(Front-end code edit data)
++++++++++++++++++++
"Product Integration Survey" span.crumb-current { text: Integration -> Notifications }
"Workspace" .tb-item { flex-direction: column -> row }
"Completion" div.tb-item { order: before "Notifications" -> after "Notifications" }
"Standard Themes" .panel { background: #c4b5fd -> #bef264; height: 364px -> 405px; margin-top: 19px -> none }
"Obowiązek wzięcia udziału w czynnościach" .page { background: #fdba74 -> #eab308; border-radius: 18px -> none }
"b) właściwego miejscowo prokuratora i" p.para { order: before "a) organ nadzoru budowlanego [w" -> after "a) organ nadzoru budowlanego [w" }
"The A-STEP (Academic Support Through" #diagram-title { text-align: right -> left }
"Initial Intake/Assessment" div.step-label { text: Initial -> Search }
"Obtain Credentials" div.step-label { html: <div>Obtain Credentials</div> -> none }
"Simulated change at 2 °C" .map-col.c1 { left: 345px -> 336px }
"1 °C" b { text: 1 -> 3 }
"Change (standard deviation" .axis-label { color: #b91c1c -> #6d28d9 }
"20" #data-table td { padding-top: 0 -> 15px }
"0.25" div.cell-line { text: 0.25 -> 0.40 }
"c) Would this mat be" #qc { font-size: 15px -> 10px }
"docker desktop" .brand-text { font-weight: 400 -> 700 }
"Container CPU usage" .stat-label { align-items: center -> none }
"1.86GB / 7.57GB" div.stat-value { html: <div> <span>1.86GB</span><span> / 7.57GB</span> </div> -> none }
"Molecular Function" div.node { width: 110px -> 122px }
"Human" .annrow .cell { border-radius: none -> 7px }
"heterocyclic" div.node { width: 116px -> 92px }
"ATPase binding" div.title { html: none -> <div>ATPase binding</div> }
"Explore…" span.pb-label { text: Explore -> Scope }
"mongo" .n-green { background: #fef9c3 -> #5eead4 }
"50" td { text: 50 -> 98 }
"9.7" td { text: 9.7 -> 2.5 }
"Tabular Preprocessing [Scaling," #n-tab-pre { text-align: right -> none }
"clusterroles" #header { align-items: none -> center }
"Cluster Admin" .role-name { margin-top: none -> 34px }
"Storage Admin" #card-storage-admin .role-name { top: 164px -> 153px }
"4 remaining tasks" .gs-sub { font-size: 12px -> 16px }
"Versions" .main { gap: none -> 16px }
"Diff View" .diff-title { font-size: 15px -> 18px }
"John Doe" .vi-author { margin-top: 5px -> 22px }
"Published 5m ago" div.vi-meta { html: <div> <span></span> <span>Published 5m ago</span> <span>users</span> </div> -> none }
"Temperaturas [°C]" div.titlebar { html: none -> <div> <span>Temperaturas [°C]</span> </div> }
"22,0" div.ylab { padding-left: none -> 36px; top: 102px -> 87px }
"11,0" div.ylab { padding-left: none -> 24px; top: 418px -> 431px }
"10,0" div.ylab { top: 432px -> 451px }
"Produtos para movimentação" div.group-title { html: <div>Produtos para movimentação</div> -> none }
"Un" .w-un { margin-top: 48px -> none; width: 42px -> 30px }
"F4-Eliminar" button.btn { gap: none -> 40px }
++++++++++++++++++++
EXERCISE INSTRUCTIONS: For each line above that includes "label", make a copy.

REPLY TO THE TASK:
"Initial Intake/Assessment" div.step-label { text: Initial -> Search }
"Obtain Credentials" div.step-label { html: <div>Obtain Credentials</div> -> none }
"Change (standard deviation" .axis-label { color: #b91c1c -> #6d28d9 }
"Container CPU usage" .stat-label { align-items: center -> none }
"Explore…" span.pb-label { text: Explore -> Scope }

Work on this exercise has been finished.